Leave the pictures out and repeat the rest of the data below exactly.

---------------

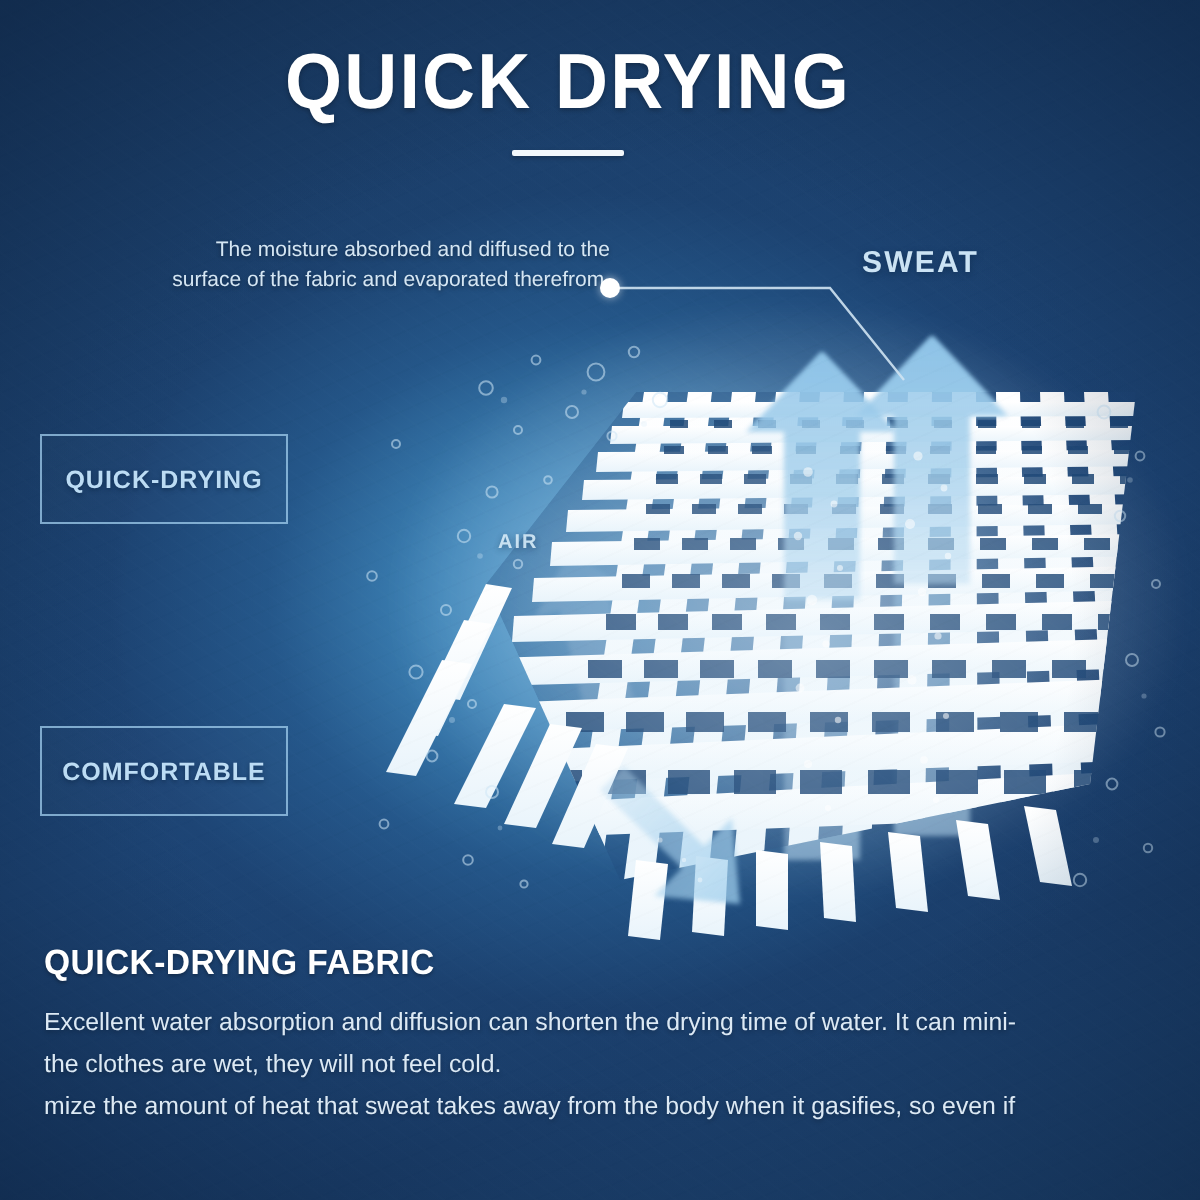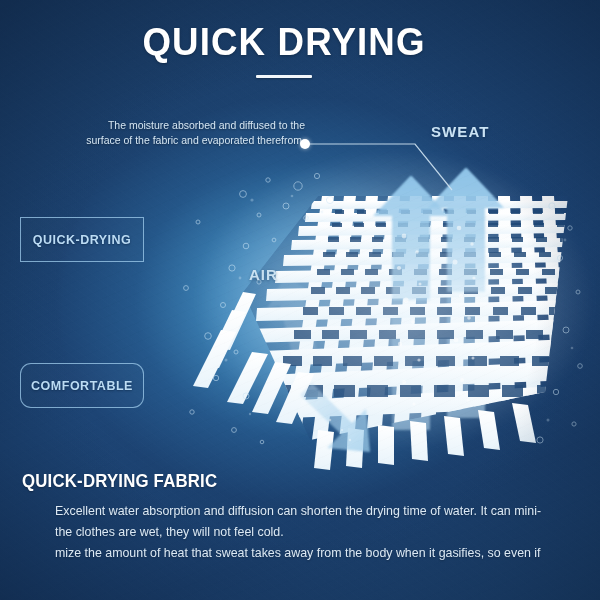--- a/index.html
+++ b/index.html
@@ -73,7 +73,7 @@
   }
   #air-label{
     position:absolute; left:249px; top:266px;
-    font-size:15px; font-weight:bold; color:#d8ecf8; letter-spacing:1px;
+    font-size:10px; font-weight:bold; color:#d8ecf8; letter-spacing:1px;
     opacity:.88;
     text-shadow:0 1px 3px rgba(12,40,72,.5);
   }

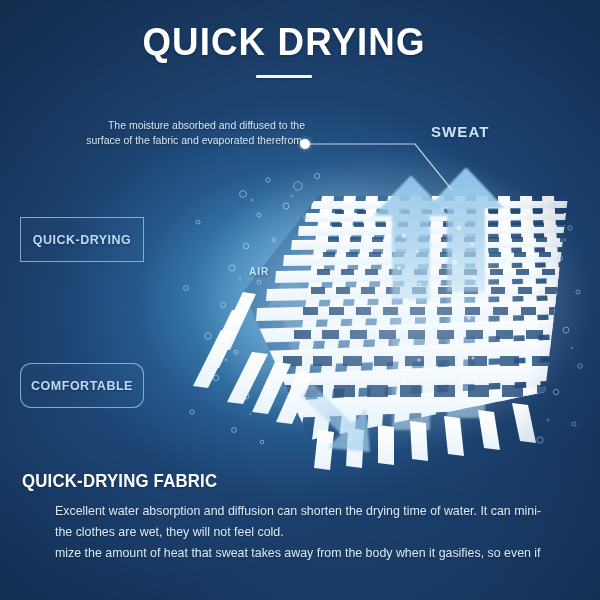--- a/index.html
+++ b/index.html
@@ -92,7 +92,7 @@
   }
   #fb0{ top:217px; }
   #fb1{ top:290px; }
-  #fb2{ top:363px;border-radius:11px; }
+  #fb2{ top:363px; }
 
   
   #bottom{ position:absolute; left:22px; top:471px; width:560px; }

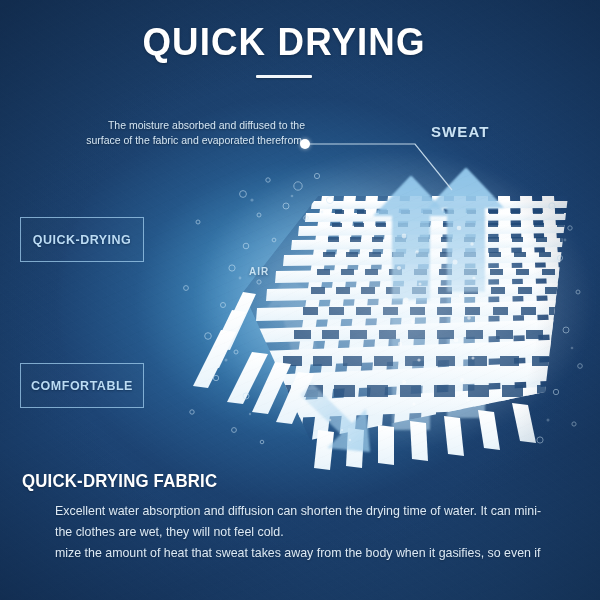--- a/index.html
+++ b/index.html
@@ -103,7 +103,7 @@
   }
   #bottom-body{
     margin-top:9px; font-size:12.4px; line-height:21px;
-    color:#dce9f4; text-shadow:0 1px 2px rgba(0,0,0,.25);margin-left:33px;
+    color:#dce9f4; text-shadow:0 1px 2px rgba(0,0,0,.25);
   }
   #bottom-body span{ display:block; }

---------------

■ SOLUTION TO THIS EXERCISE:
--- a/index.html
+++ b/index.html
@@ -73,7 +73,7 @@
   }
   #air-label{
     position:absolute; left:249px; top:266px;
-    font-size:15px; font-weight:bold; color:#d8ecf8; letter-spacing:1px;
+    font-size:10px; font-weight:bold; color:#d8ecf8; letter-spacing:1px;
     opacity:.88;
     text-shadow:0 1px 3px rgba(12,40,72,.5);
   }

--- a/index.html
+++ b/index.html
@@ -92,7 +92,7 @@
   }
   #fb0{ top:217px; }
   #fb1{ top:290px; }
-  #fb2{ top:363px;border-radius:11px; }
+  #fb2{ top:363px; }
 
   
   #bottom{ position:absolute; left:22px; top:471px; width:560px; }

--- a/index.html
+++ b/index.html
@@ -103,7 +103,7 @@
   }
   #bottom-body{
     margin-top:9px; font-size:12.4px; line-height:21px;
-    color:#dce9f4; text-shadow:0 1px 2px rgba(0,0,0,.25);margin-left:33px;
+    color:#dce9f4; text-shadow:0 1px 2px rgba(0,0,0,.25);
   }
   #bottom-body span{ display:block; }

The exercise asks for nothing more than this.